Secondary outcomes include:

• i. Change in 24-hour average SBP from baseline to week 4: Placebo: -6.2 points vs. lorundrostat 50 mg: -11.5% points. Placebo adjusted: -5.3 points (-8.4 to -2.3 points)
• ii. Change in office SBP from baseline to week 12 among participants escalated to 100 mg daily (n=19): - 17.5 mm Hg (-30.3 to -4.7 mm Hg) p<0.001
• iii. Proportion of participants with 24-hour average SBP <125 mm Hg at week 4 in placebo (18%) vs. lorundrostat 50 mg (41%): odds ratio (OR), 3.3 (1.4-7.8) p<0.001
• iv. Change in 24-hour average SBP from baseline to week 4 by number of BP medications in standardized regimen (i.e., in patients taking two BP medications), placebo was -5.1 (n=60) vs. lorundrostat (n=117) -11.2, placebo adjusted -6.1 (-10.8 to -1.4) p=0.001. In patients taking three BP medications, placebo adjusted (n=34): - 7.2 points vs. lorundrostat (n=71): - 11.8 points, placebo adjusted result: -4.6 points (-10.6 to 1.5) p=0.06
• v.Importantly, in the adverse events, hyperkalemia was notably different in the placebo group (0%), vs. lorundrostat 50 mg (5%) vs. lorundrostat 50-100 mg (7%)
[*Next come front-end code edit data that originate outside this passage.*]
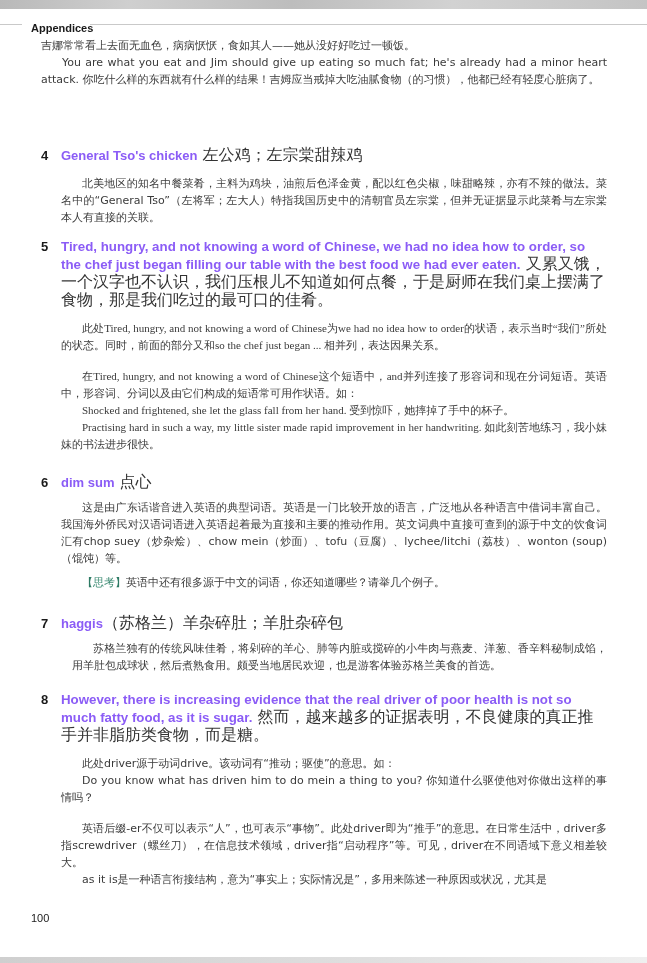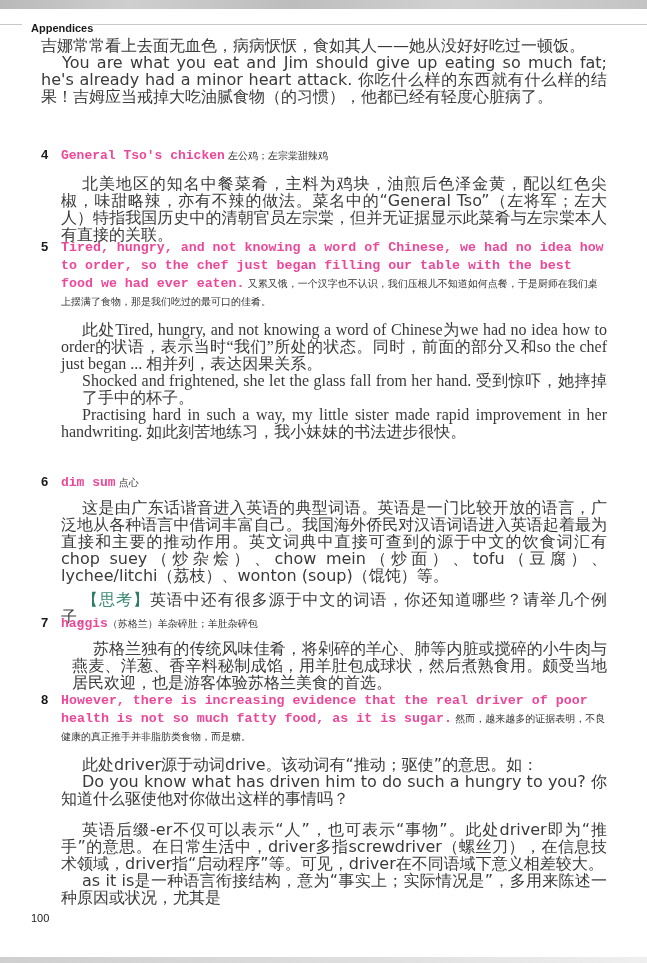"吉娜常常看上去面无血色，病病恹恹，食如其人——她从没好好吃过一顿饭。" .para { font-size: 16px -> 11px }
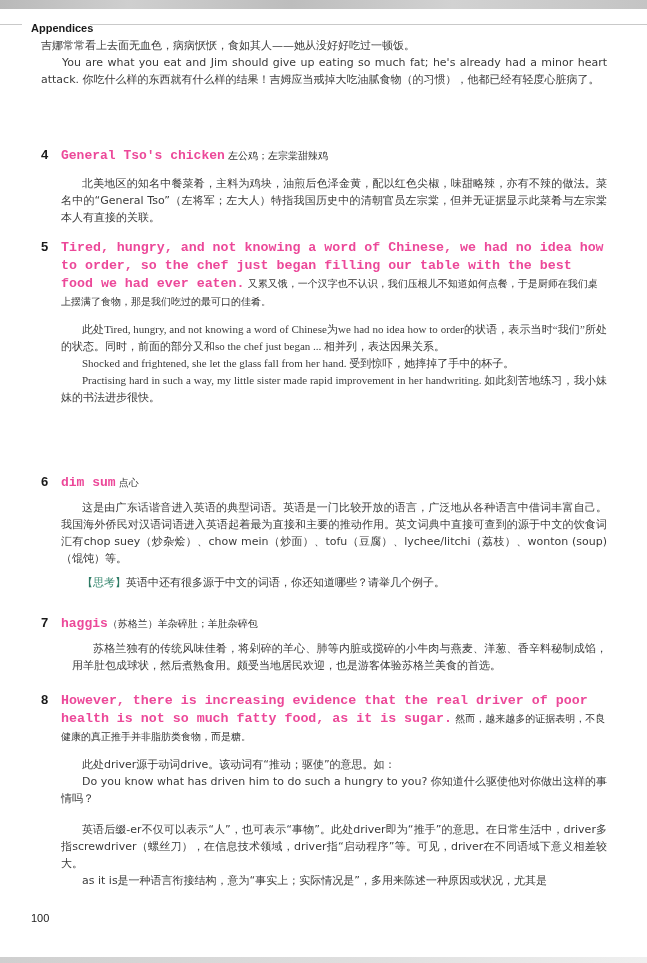"General Tso's chicken" .hd-en { color: #ec4899 -> #8b5cf6; font-family: Liberation Mono, monospace -> Liberation Sans, sans-serif }
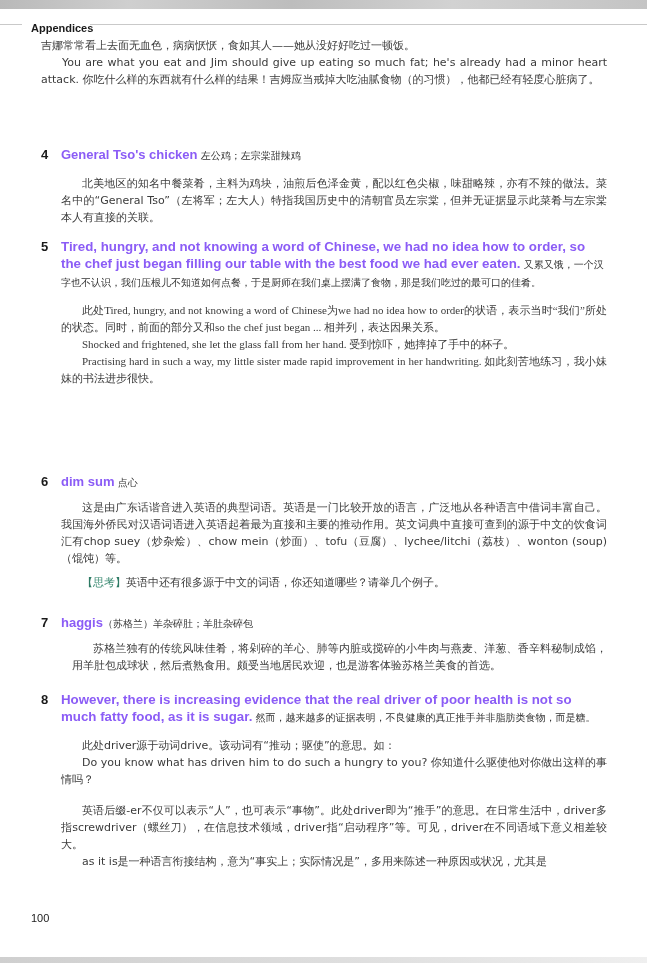"左公鸡；左宗棠甜辣鸡" .hd-zh { font-size: 10px -> 16px }
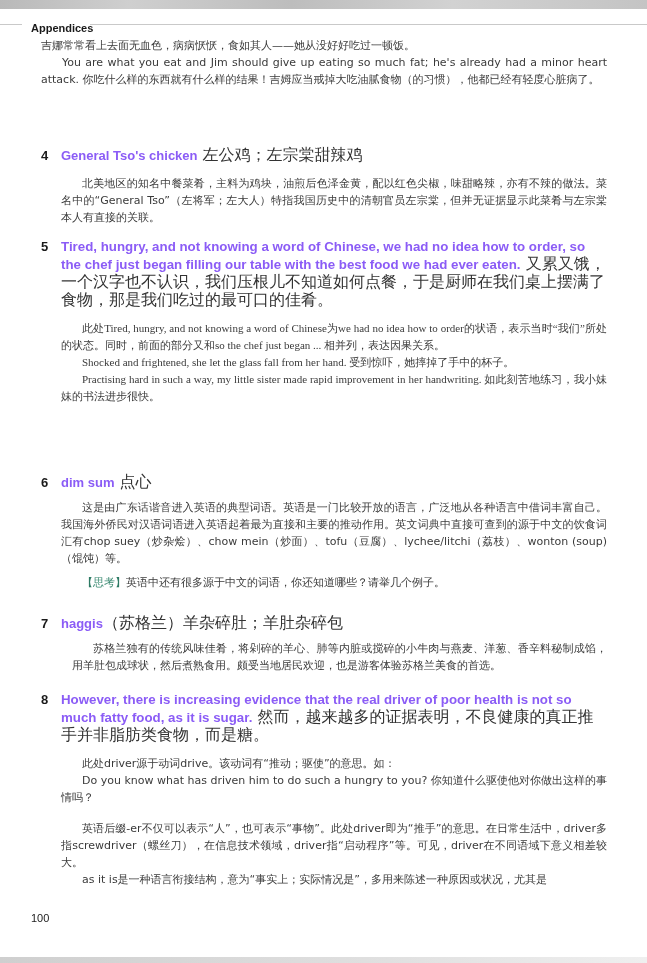"在Tired, hungry, and not knowing" p.para { html: none -> <p>在Tired, hungry, and not knowing a word of Chinese这个短语中，and并列连接了形容词和现在分词短语。英语中，形容词、分词以及由它们构成的短语常可用作状语。如：</p> }
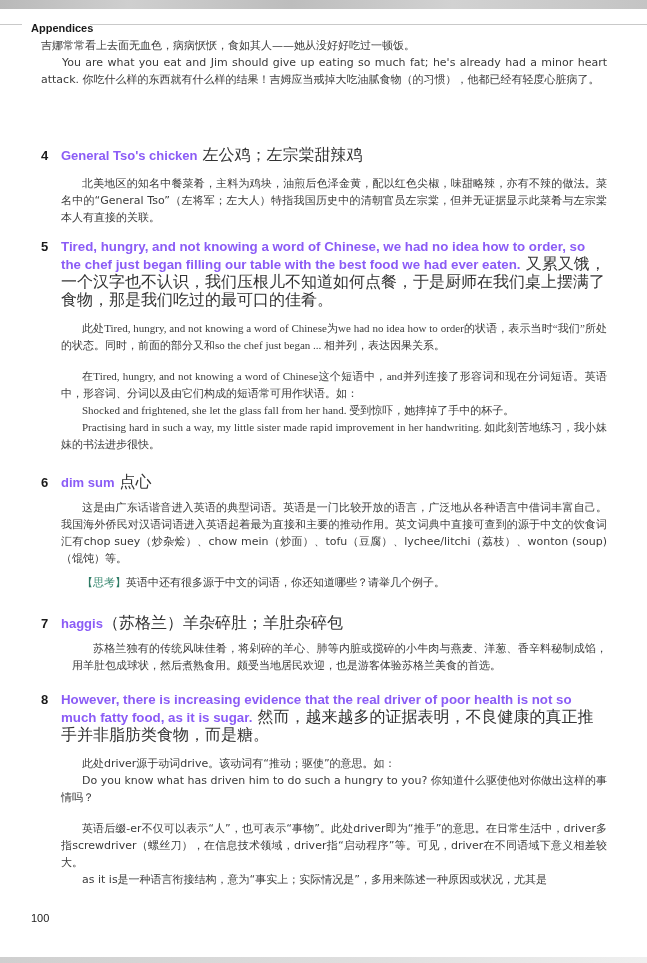"Do you know what has" p.para { text: such a hungry -> mein a thing }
Interpretation: In patients with uncontrolled hypertension and treatment-resistant hypertension in the Advance-HTN trial, the use of lorundrostat 50 mg and 50-100 mg lowered 24-hour BP at week 12, with higher rates of adverse events at the higher dose. The trial recruited a diverse population with 40% women and >50% African Americans; the BP effect was achieved irrespective of race, gender, or weight. Higher levels of hyperkalemia and hyponatremia were seen in the lorundrostat group.. The use of a therapy which targets aldosterone production is promising as a new treatment in resistant hypertension if these data are confirmed by subsequent phase III clinical trials.